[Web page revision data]
..............................

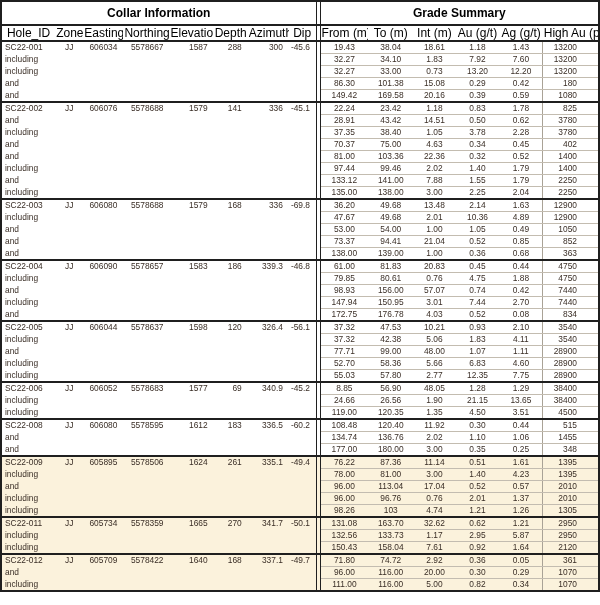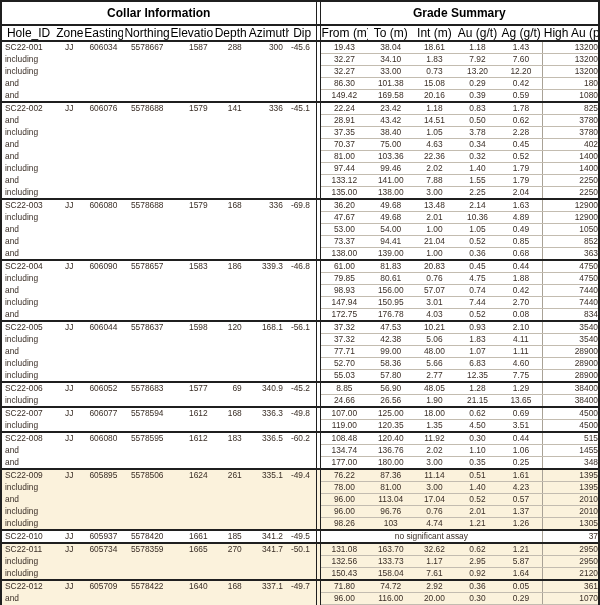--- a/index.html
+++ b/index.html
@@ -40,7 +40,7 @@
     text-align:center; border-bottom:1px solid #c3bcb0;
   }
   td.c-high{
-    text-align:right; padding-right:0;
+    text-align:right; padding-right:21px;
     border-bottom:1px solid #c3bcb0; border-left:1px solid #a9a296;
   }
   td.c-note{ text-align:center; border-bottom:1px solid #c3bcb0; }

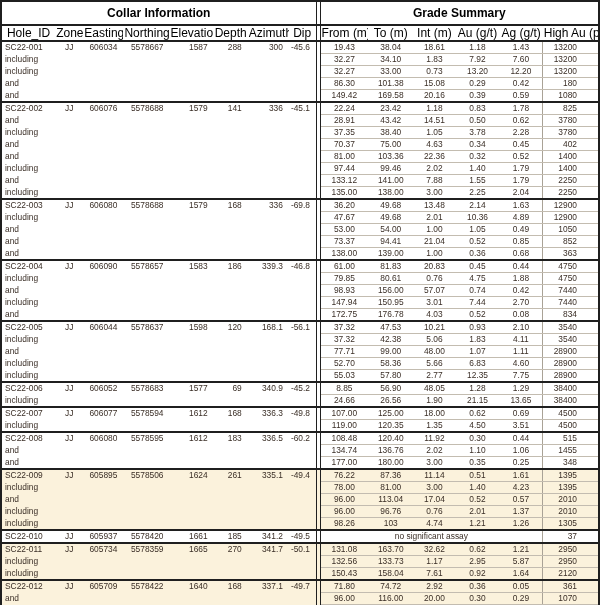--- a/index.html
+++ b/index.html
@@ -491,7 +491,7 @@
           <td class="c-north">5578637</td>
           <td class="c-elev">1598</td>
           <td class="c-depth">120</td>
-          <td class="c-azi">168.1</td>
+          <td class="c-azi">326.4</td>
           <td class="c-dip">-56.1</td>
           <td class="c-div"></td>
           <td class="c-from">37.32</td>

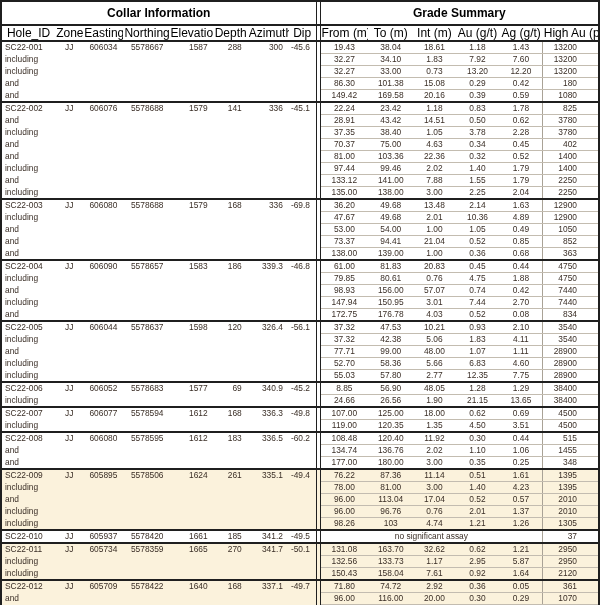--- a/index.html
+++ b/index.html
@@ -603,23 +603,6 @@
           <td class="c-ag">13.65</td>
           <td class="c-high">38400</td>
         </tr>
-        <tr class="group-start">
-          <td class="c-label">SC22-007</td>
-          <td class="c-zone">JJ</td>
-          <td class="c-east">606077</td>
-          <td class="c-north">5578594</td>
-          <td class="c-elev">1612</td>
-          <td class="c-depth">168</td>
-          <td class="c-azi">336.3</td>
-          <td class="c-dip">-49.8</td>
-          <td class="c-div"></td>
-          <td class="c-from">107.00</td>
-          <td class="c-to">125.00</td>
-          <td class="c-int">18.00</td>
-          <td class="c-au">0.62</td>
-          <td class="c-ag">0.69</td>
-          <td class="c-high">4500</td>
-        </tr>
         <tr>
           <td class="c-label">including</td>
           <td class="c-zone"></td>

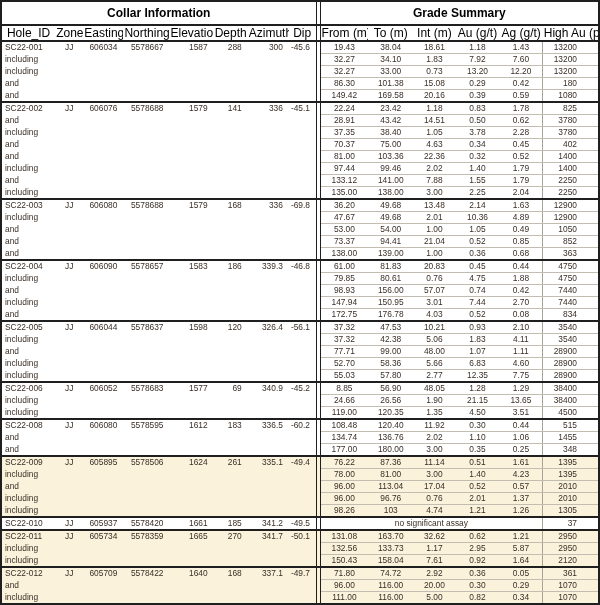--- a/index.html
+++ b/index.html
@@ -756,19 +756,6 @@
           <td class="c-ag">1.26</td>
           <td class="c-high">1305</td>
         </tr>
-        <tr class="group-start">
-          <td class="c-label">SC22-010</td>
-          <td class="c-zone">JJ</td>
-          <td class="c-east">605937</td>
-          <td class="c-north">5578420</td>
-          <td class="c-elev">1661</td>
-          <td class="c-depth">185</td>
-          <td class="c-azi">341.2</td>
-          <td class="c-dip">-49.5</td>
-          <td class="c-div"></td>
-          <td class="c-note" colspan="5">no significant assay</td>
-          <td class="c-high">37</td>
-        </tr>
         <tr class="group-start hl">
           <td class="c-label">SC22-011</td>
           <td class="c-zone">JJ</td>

..............................

What this task involves
Where a line in the entries holds the word "label", copy that line.

Written solution
-          <td class="c-label">SC22-007</td>
           <td class="c-label">including</td>
-          <td class="c-label">SC22-010</td>
           <td class="c-label">SC22-011</td>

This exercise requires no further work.